Chemogenetic modulation of catecholaminergic neurons

Stereotactic injection of viruses into DbH-Cre (JAX# 033953) or DAT-Cre (JAX# 006660) animals

Viral Construct:

pAAV-hSyn-DIO-hM4D(Gi)-mCherry (Addgene link)

Volume: 400ul

pAAV-hSyn-DIO-hM3D(Gq)-mCherry (Addgene link)

Volume: 400ul

(in our experiment we mix our DIO-hTyr Virus 1:1 with DREADDs)

Steroetactic coordinates:

• Subtantia nigra

ML: 1.4mm AP: 3.25mm DV: 4.0mm (blunt needle / NF34BL-2)

• Locus coeruleus

ML: 1.2mm AP: 5.2mm DV: 3.5mm (blunt needle / WPI NF34BL-2)

ML: 1.5mm AP: 5.2mm DV: 4.2mm (beveled needle / WPI NF34BV-2)

Injection set-up:

• Hamiliton syringe couple t oa WPI injector (UMP3T-1) (link)
• Injection speed 100nl/min

Assess accepted pain management protocol for injected animals, Start experiment as earlyas 3 weeks post-injections

Preparation of agonist solution

Several agonists are available for chemogenetic modulation with advantages and disadvantages, i.e., clozapine N-oxid (CNO), clozapine, or JP60. We are using J60 (JHU37160)

Please look at the reference for more detail (Bonaventura et al., 2019)

• Solve entire vial (1mg) in 10ml saline (0.9% NaCl) (Compound can be ordered from Torcris (link))

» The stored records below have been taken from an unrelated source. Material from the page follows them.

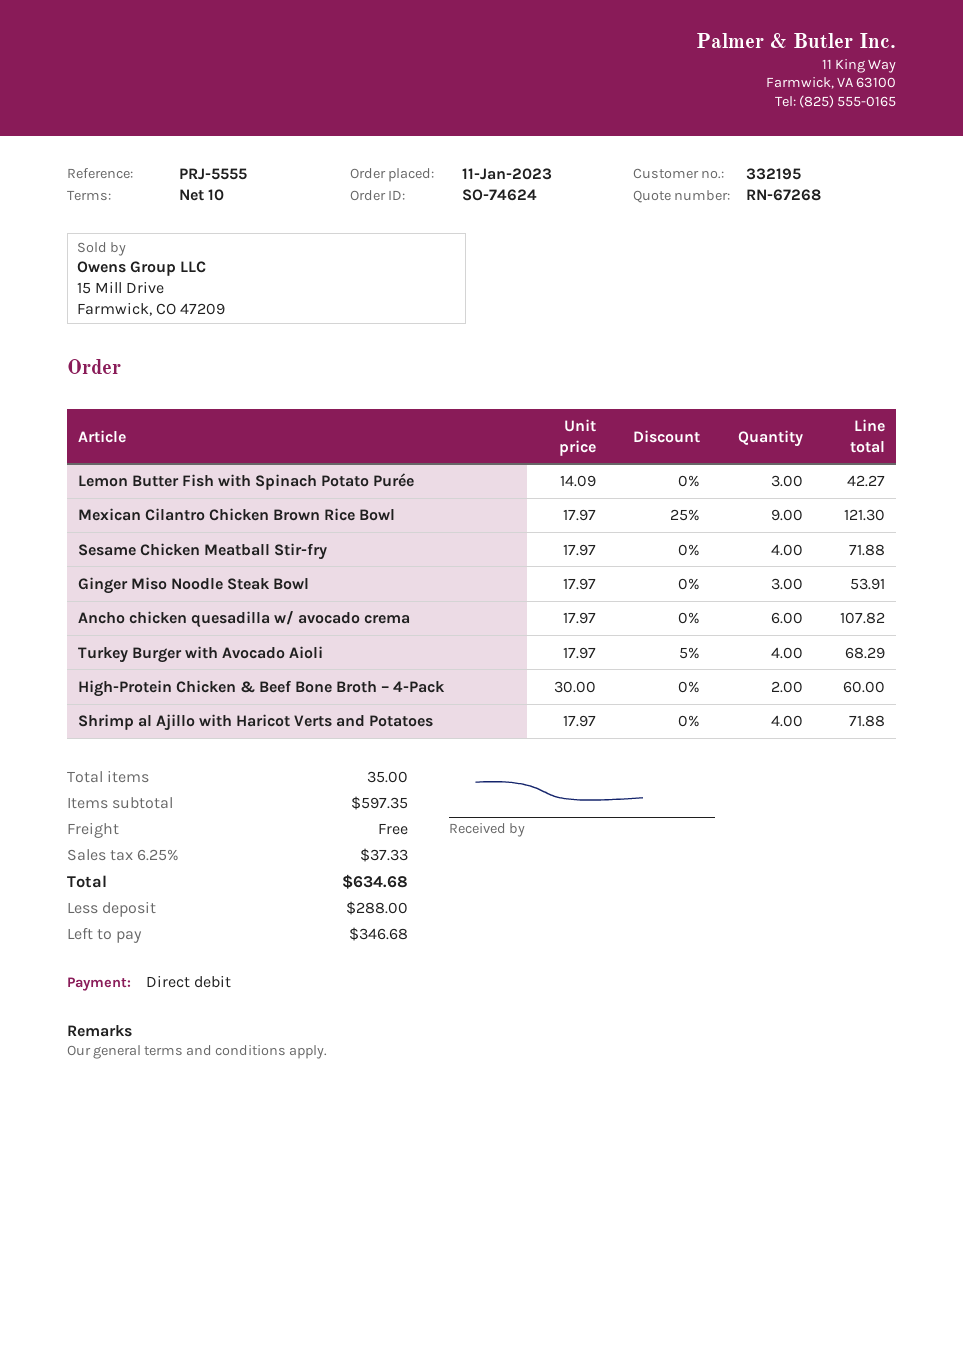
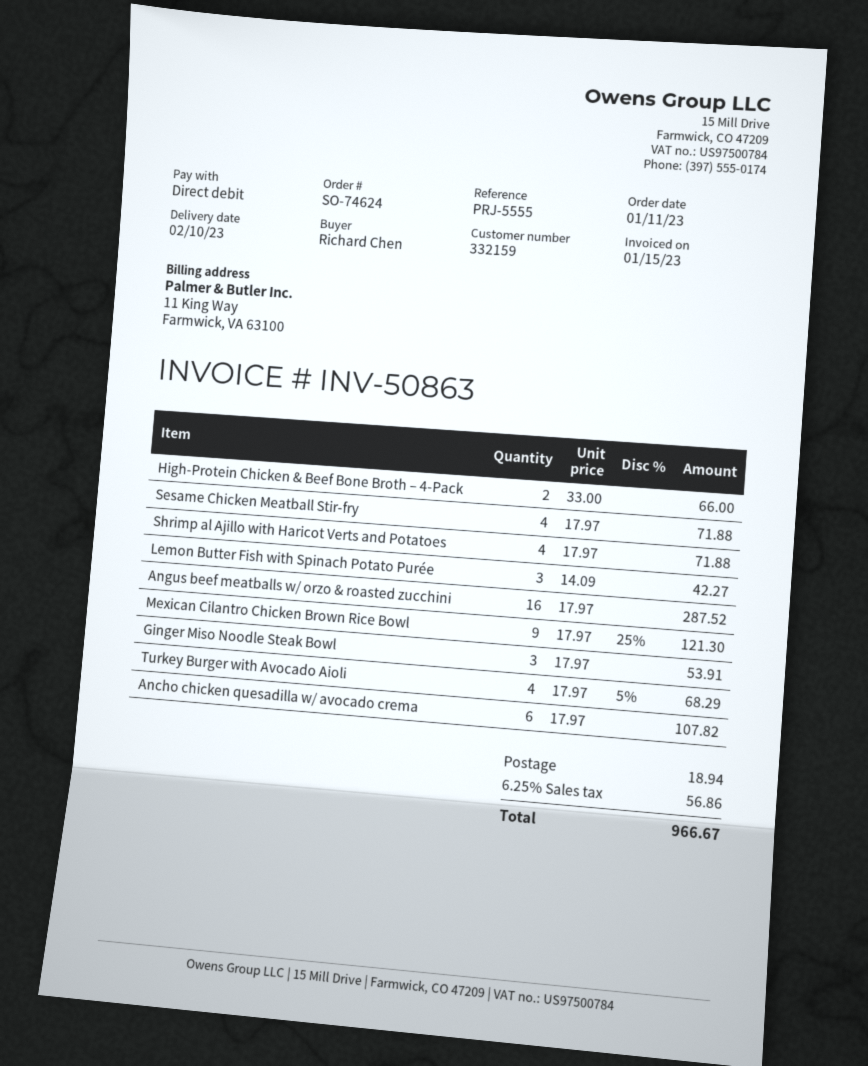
customer number: 332195 -> 332159
High-Protein Chicken & Beef Bone Broth – 4-Pack: 2 x 30.00 = 60.00 -> 2 x 33.00 = 66.00
Angus beef meatballs w/ orzo & roasted zucchini: none -> 16 x 17.97 = 287.52
shipping: 0.00 -> 18.94
tax: 6.25% = 37.33 -> 6.25% = 56.86
total: 634.68 -> 966.67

  The solubility is very good, so by vortexing for a couple of seconds it should be already dissolved.

• Aliquot in a volume of 0.3ml and freeze at -20degree

DO NOT USE IT FOR MORE THAN 1 MONTH!

Animals are injected at a dosage of 1mg/kg body weight. Therefore, each aliquot is the maximum for one animal. The injections are intraperitoneal, as shown in the picture. When administering repeated injections, use different locations in the belly to avoid the same injection site.